++++ Records supplied ++++
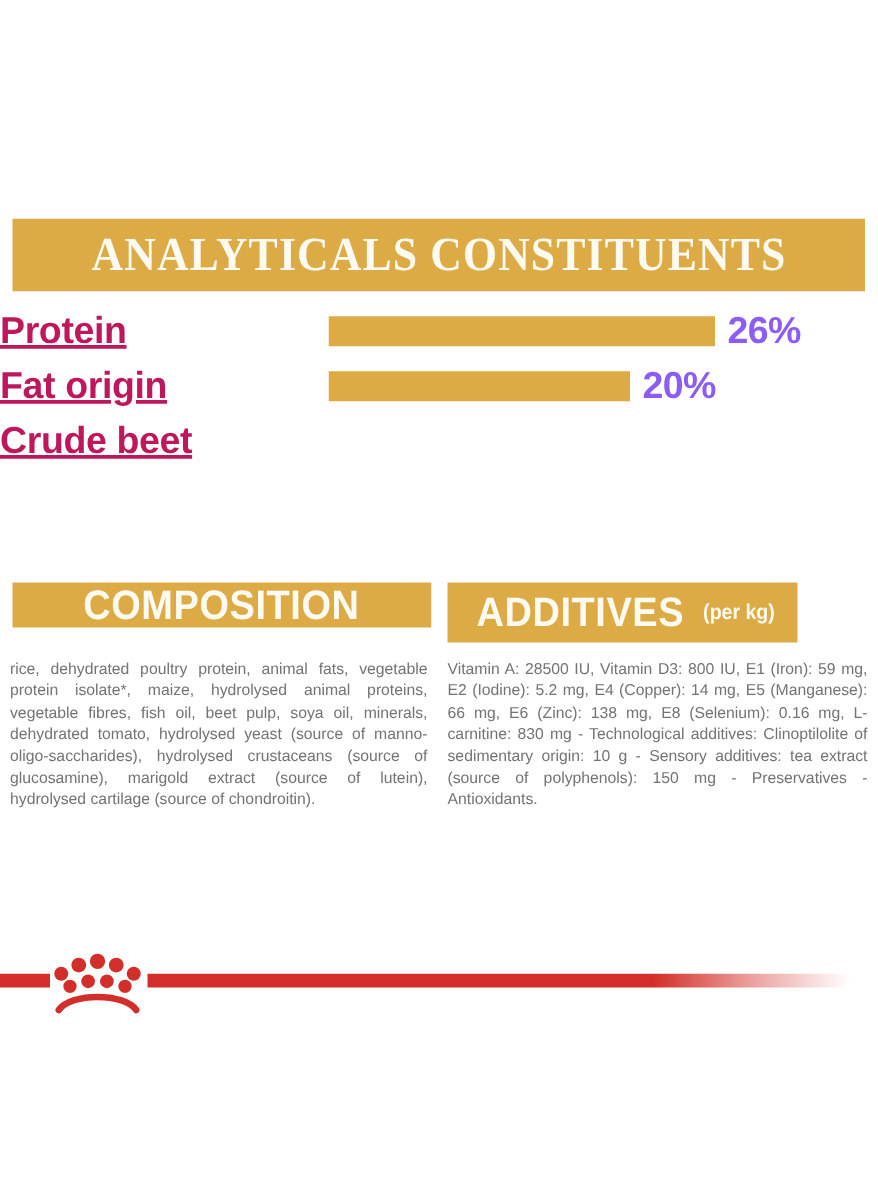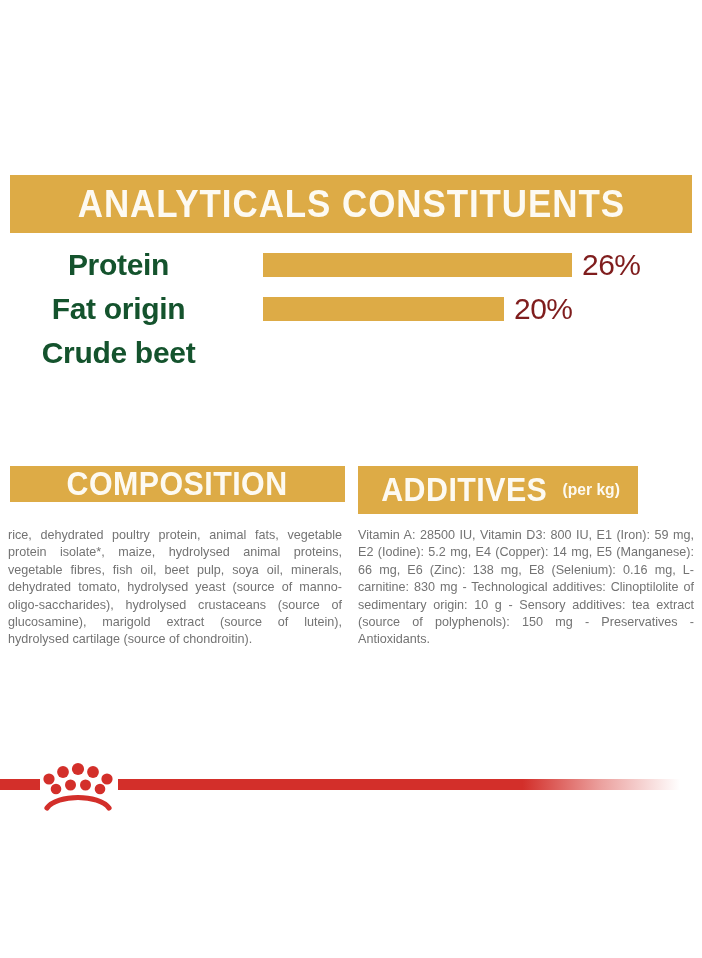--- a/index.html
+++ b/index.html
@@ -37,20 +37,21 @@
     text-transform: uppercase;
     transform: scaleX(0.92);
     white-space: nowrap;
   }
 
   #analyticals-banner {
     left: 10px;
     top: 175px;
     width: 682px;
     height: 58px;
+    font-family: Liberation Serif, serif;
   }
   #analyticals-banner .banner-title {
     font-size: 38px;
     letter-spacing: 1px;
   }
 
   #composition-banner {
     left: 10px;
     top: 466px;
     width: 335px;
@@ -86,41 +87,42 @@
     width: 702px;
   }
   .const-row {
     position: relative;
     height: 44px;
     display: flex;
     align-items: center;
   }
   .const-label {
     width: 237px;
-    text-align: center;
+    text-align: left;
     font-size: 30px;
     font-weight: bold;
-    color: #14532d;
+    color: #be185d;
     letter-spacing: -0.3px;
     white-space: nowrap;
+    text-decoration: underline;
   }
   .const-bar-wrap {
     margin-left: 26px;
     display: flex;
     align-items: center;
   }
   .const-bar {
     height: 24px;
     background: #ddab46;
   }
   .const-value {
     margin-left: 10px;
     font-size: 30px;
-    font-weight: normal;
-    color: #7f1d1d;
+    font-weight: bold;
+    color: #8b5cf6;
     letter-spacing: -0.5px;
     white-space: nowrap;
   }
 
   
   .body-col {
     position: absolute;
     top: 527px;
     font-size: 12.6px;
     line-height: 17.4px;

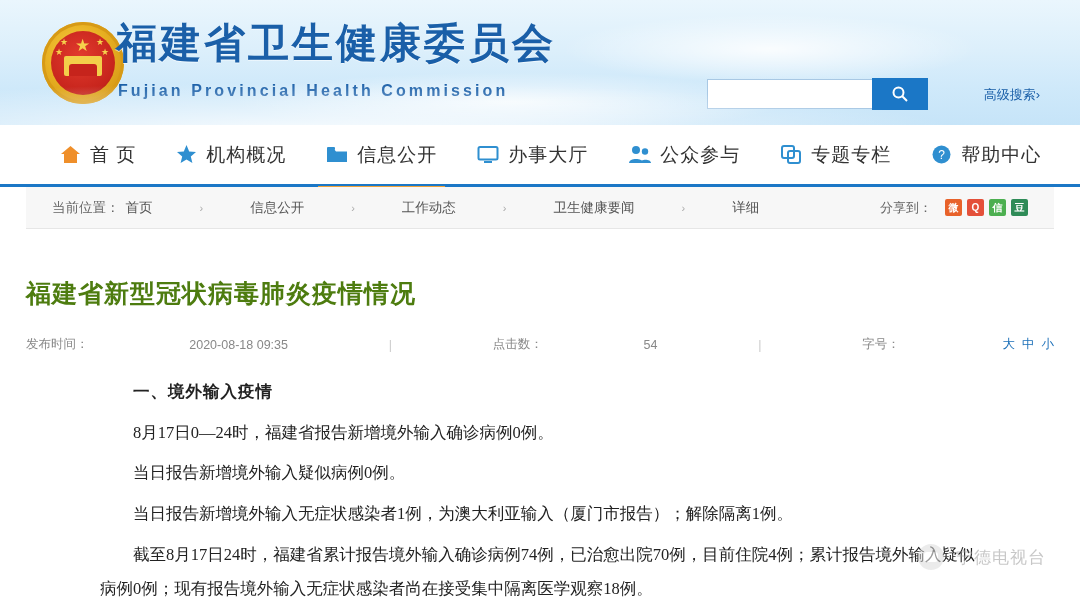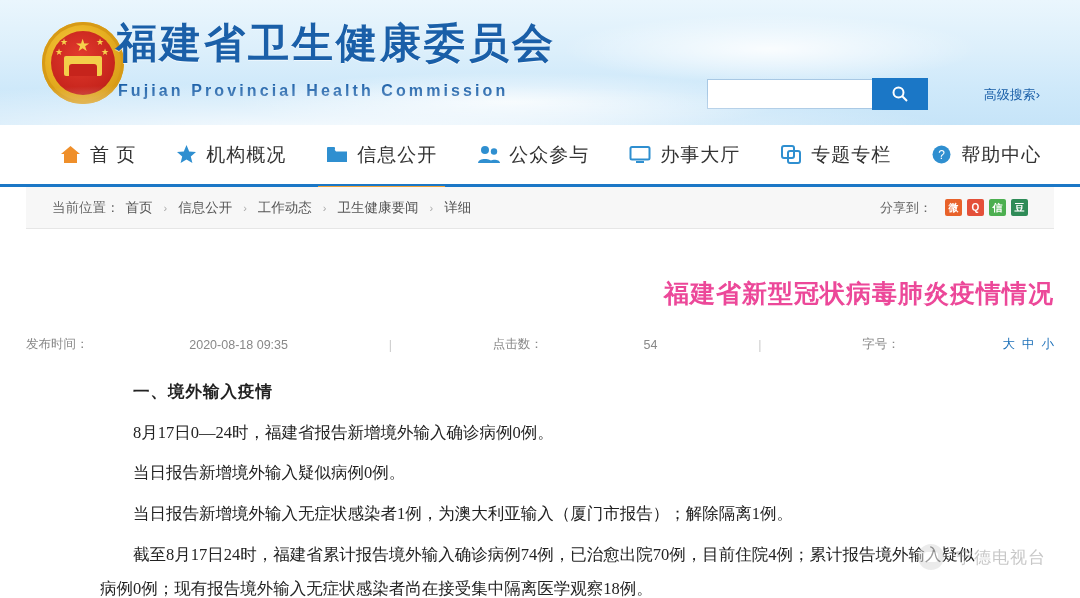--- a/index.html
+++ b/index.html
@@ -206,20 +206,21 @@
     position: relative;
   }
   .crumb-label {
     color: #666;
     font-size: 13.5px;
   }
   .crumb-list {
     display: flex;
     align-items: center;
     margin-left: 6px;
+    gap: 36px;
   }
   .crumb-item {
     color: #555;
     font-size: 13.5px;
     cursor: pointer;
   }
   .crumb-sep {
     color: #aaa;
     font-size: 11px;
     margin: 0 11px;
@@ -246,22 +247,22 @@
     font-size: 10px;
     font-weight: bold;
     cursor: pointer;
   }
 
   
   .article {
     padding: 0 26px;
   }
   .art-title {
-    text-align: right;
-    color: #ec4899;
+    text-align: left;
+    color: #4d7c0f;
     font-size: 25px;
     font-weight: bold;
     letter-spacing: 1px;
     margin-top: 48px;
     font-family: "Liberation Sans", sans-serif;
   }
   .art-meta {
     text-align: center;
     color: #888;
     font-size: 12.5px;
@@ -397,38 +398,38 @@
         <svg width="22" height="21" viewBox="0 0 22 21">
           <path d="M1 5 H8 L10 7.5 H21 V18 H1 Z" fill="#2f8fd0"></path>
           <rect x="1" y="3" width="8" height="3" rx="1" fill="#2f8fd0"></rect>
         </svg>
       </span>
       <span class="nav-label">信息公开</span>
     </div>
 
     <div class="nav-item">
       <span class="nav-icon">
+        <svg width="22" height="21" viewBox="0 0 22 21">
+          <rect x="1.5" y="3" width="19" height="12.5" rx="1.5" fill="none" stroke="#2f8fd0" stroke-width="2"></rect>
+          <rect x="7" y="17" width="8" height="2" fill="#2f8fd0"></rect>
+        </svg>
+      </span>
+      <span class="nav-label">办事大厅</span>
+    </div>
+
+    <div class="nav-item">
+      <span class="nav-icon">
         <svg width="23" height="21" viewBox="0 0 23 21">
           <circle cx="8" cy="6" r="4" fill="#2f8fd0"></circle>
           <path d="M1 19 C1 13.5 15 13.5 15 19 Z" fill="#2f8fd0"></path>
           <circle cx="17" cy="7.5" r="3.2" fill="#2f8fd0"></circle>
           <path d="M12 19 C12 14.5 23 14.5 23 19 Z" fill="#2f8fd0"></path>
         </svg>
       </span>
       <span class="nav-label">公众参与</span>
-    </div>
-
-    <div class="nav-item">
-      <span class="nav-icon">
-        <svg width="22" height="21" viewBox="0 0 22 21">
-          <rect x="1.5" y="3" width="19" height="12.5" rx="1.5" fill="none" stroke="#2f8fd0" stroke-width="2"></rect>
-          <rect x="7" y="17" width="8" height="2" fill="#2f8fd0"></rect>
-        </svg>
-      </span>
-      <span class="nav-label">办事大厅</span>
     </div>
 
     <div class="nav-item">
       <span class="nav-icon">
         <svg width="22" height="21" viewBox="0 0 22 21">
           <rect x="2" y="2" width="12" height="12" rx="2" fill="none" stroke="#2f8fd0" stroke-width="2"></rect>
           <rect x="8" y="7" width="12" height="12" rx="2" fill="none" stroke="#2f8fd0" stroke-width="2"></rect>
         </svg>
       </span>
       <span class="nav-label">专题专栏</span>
++++
_Exercise directions:_
Among the lines above, which ones hold the string "path"? Show them.

_Written solution:_
           <path d="M1 5 H8 L10 7.5 H21 V18 H1 Z" fill="#2f8fd0"></path>
           <path d="M1 19 C1 13.5 15 13.5 15 19 Z" fill="#2f8fd0"></path>
           <path d="M12 19 C12 14.5 23 14.5 23 19 Z" fill="#2f8fd0"></path>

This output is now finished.